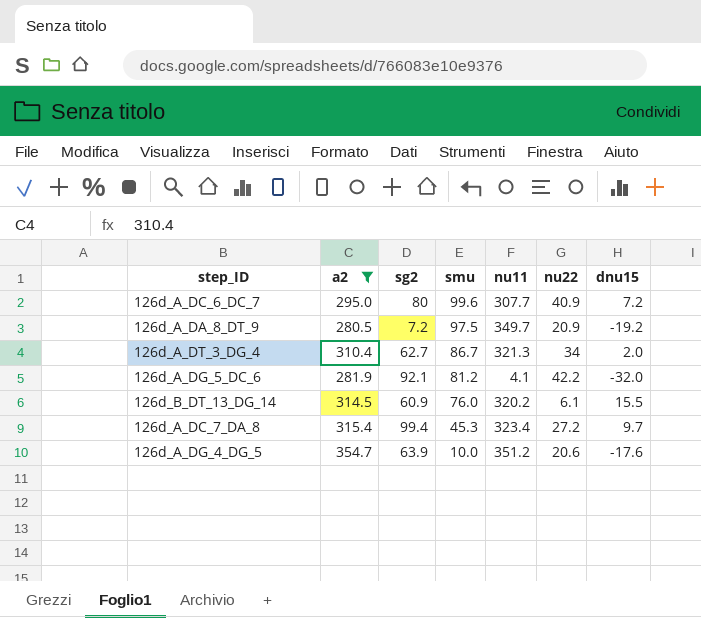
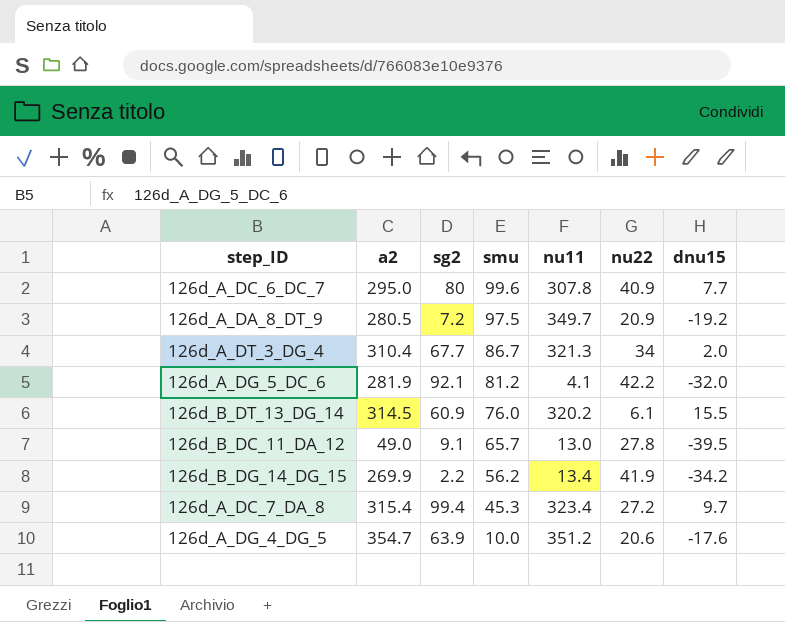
filter: a2 >= 280.5 -> none
126d_A_DC_6_DC_7 | nu11: 307.7 -> 307.8
126d_A_DC_6_DC_7 | dnu15: 7.2 -> 7.7
126d_A_DT_3_DG_4 | sg2: 62.7 -> 67.7

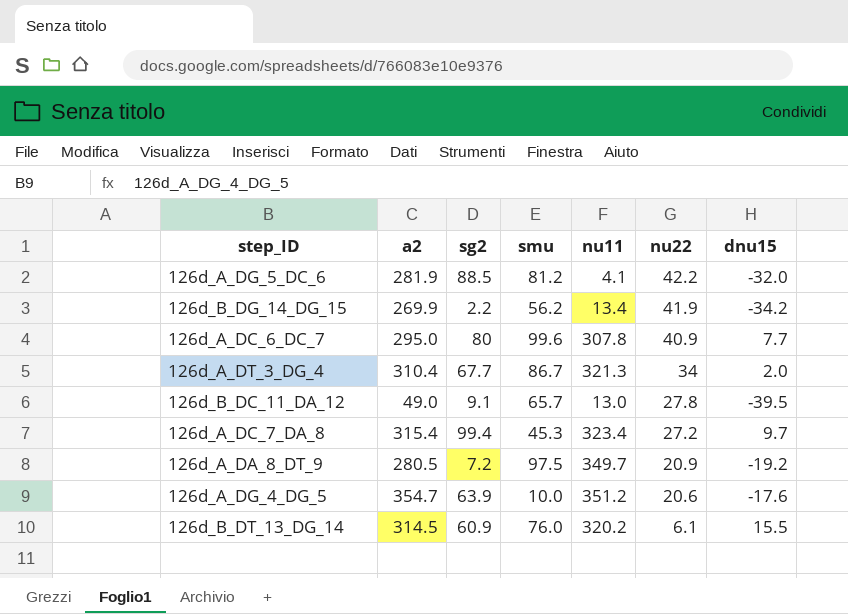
row order: smu descending -> nu22 descending
126d_A_DG_5_DC_6 | sg2: 92.1 -> 88.5

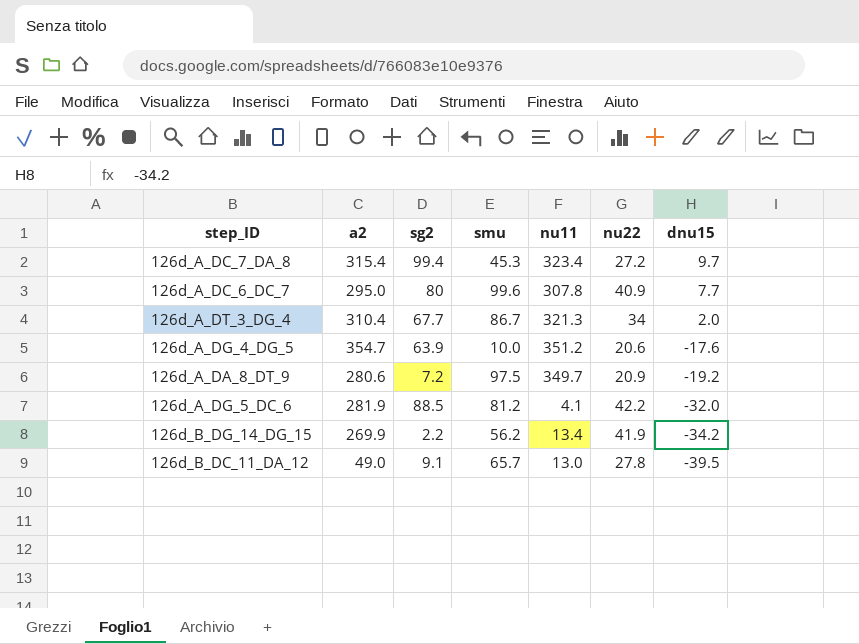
row order: nu22 descending -> dnu15 descending
row 126d_B_DT_13_DG_14: 314.5 | 60.9 | 76.0 | 320.2 | 6.1 | 15.5 -> none
126d_A_DA_8_DT_9 | a2: 280.5 -> 280.6

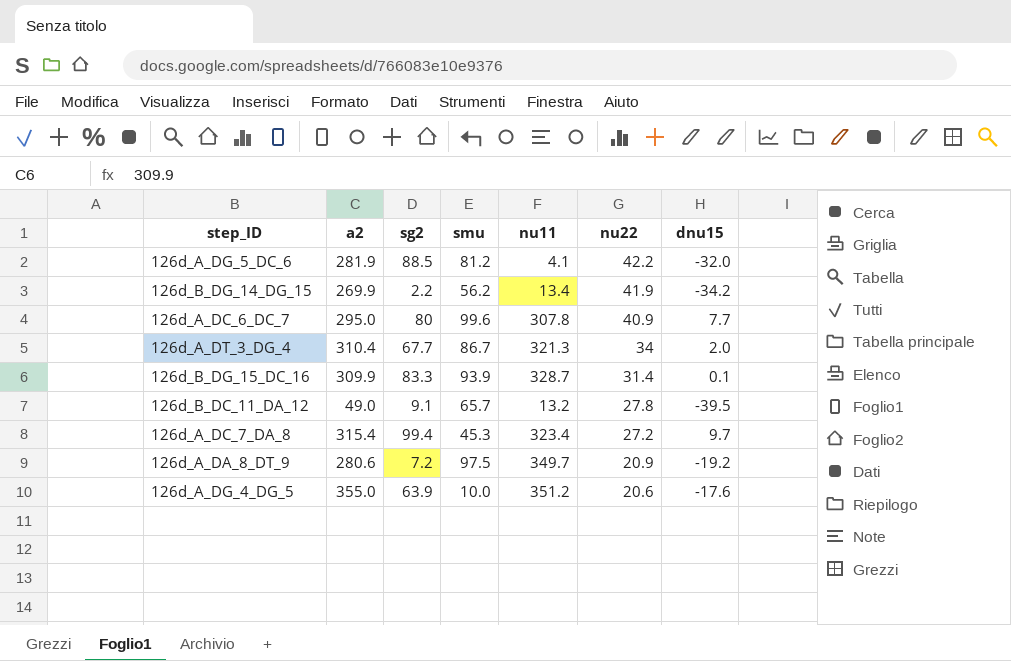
row order: dnu15 descending -> nu22 descending
row 126d_B_DG_15_DC_16: none -> 309.9 | 83.3 | 93.9 | 328.7 | 31.4 | 0.1
126d_B_DC_11_DA_12 | nu11: 13.0 -> 13.2
126d_A_DG_4_DG_5 | a2: 354.7 -> 355.0

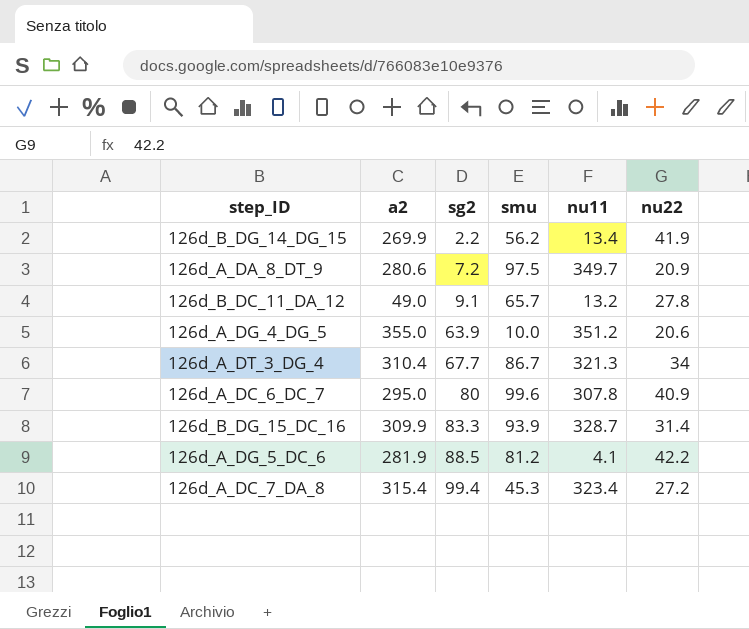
row order: nu22 descending -> sg2 ascending
column dnu15 | position: 7 -> none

☆ ☆ ☆ ☆ ☆ ☆ ☆

● **Work order**
Exactly the lines from the one with "126d_A_DA_8_DT_9 | a2: 280.5 -> 280.6" to the last line of the listing are wanted, both ends included and pictures excluded.

● **Response for this exercise**
126d_A_DA_8_DT_9 | a2: 280.5 -> 280.6

row order: dnu15 descending -> nu22 descending
row 126d_B_DG_15_DC_16: none -> 309.9 | 83.3 | 93.9 | 328.7 | 31.4 | 0.1
126d_B_DC_11_DA_12 | nu11: 13.0 -> 13.2
126d_A_DG_4_DG_5 | a2: 354.7 -> 355.0

row order: nu22 descending -> sg2 ascending
column dnu15 | position: 7 -> none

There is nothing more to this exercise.